Le contraste entre la zone du bois livrée aux engins de chantier et « l’ilot de vieillissement pour la biodiversité » est saisissant, dans la perspective d’un projet immobilier. Les deux hectares de « l’ilot pour la biodiversité » sont manifestement inutilisables pour la construction. Les onze autres hectares, confiés aux « soins » des engins de déboisement, constituent un vaste plateau, un terrain tout à fait « favorable » à de « bonnes » et « fructueuses » opérations de spéculations immobilières sur le coteau sud de la Loire. Des dizaines d’arbres, jeunes et parfaitement sains, ont déjà été abattus, indéniablement, en toute objectivité, des travaux de déboisement ont bien commencé…

Tours Mars 2010
JMS

(1) Partenariat Public Privé
(2) http://pressibus.free.fr/blogcvl/arbres.html#Montjoyeux « Mobilisation des habitants de Monjoyeux
(3) Tours info février 2010 n° 116 Page 12 « développement durable »
http://www.tours.fr/UserFiles/File/Telechargement/BMI_116_WEB.pdf
(4) Le lecteur qui veut se faire une opinion personnelle sur ce sujet, peut entreprendre une recherche sur internet à partir des mots clés « Conservation des vieux arbres et bois morts ». Ci après deux références sur le sujet
Conservation des bois morts et des vieux arbres
Bois mort – Wikipédia
(5) Chiffre significatif – Wikipédia
(6) Bois de Grandmont, abattage d’arbres – Blog CVL Tours Est 17/6/2009
(7) La Nouvelle République le 21 janvier 2010 voir l’article dans
http://pressibus.free.fr/blogcvl/arbres.html#Regen « Régénération au bois de Grandmont »
(8) La notion de « vieux arbre » est toute relative, un siècle pour un chêne s’est encore la « fleur de l’âge », mais en matière de gestion forestière actuelle c’est déjà un âge dépassé pour la « récolte ».
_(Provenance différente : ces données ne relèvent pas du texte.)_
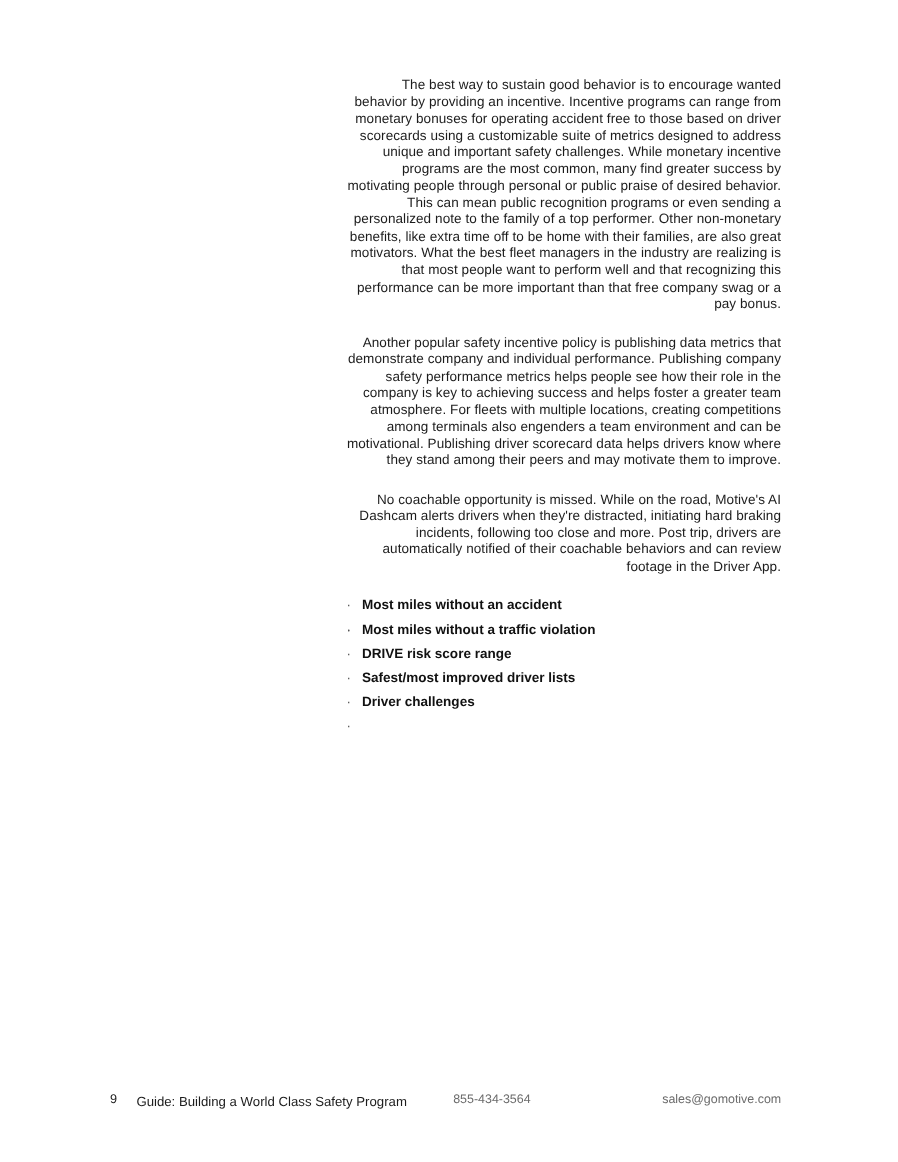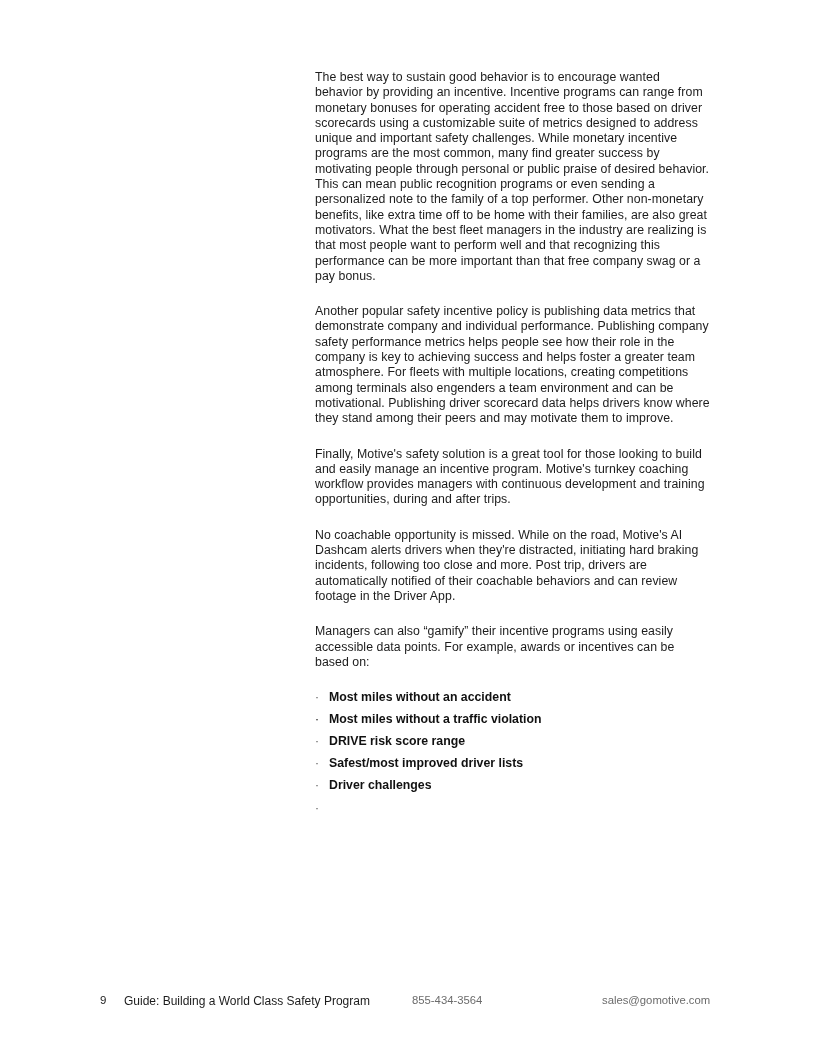"The best way to sustain" p.para { text-align: left -> right }
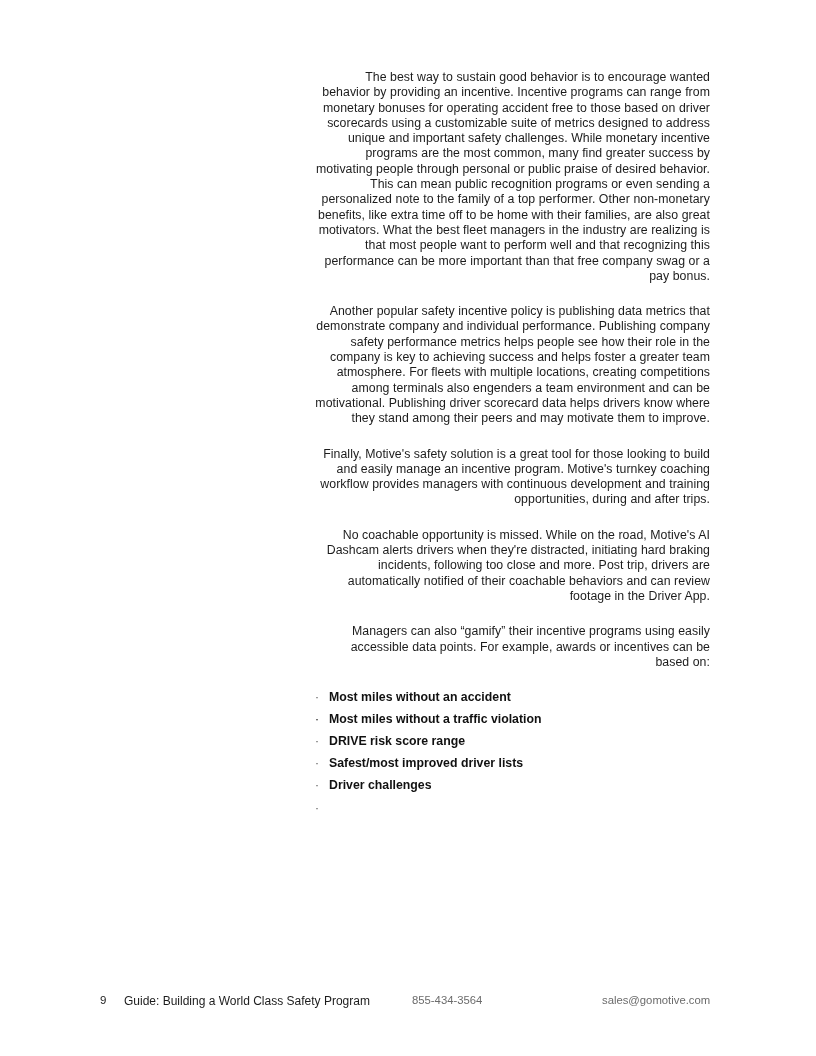"Finally, Motive's safety solution is" p.para { html: <p>Finally, Motive's safety solution is a great tool for those looking to build and easily manage an incentive program. Motive's turnkey coaching workflow provides managers with continuous development and training opportunities, during and after trips.</p> -> none }
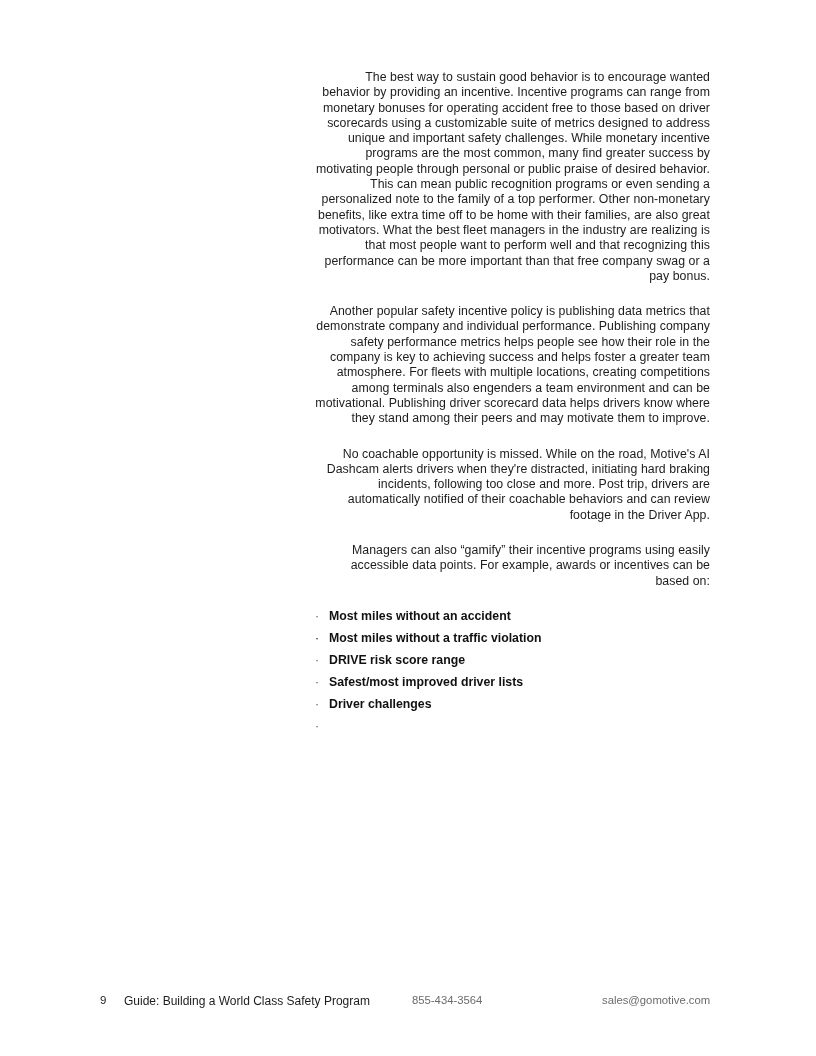"Managers can also “gamify” their" p.para { html: <p>Managers can also “gamify” their incentive programs using easily accessible data points. For example, awards or incentives can be based on:</p> -> none }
3 commentaires sur “Évènements suspects au bois de Monjoyeux

  1. Legeographe

    Rien à redire à cet article, ce n’est qu’un symptôme de la grande maladie de notre système. Symptôme que l’on est habitué à voir et entendre (telle une toux rauque) de plus en plus.

  2. Brin

    je m’interroge encore une fois sur la régénération des bois qui juxte celui de Monjoyeux c’est celui de Grandmont. Il se décide d’éclaircir pour régénérer le bois. Je veux bien sur quelques endroits peu piétinés, mais là, nous allons entendre les tronçonneuses si ça se fait ! Pour régénérer il faut quelques éclaircies, mais côtés fréquentés (université et logements universitaires), je ne comprends pas pourquoi il y en a autant de martelé(arbres dangereux, malades…ok pour la sécurité) pas pour la régénération car c’est piétinée ! donc pas de repoussent de semis. D’autre part, ils vont encore accentuer l’effet du ruissellement de l’eau de pluie d’où l’appauvrissement des sols et donc la mort de la faune et de la flore!
    Aussi c’est un bois classé, et des espèces animales et végétales sont protégées au niveau III. Que faire ? C’est pour cela que je me tourne vers vous pour éclaircir le sujet.
    Merci de me répondre rappidement. A Bientôt.

  3. jms

    Le bois est classé, mais la municipalité peut le déclasser.
    L’année precedente, en toute illégalité la municipalité a tenté de percer un large tranché dans ce bois pour la future 2e ligne de tramway.
    Les universitaires se sont mobilisés pour arrêter le massacre.
    Je sais que le laboratoire de physiologie végétale faculté de Tours a fait un
    inventaire des espèces (flore et faune) de la forêt de Grammont.
    Si vous êtes du quartier pour pouvez vous renseigner au près d’eux, il doivent suivre les choses de près depuis le mois de juin 2009.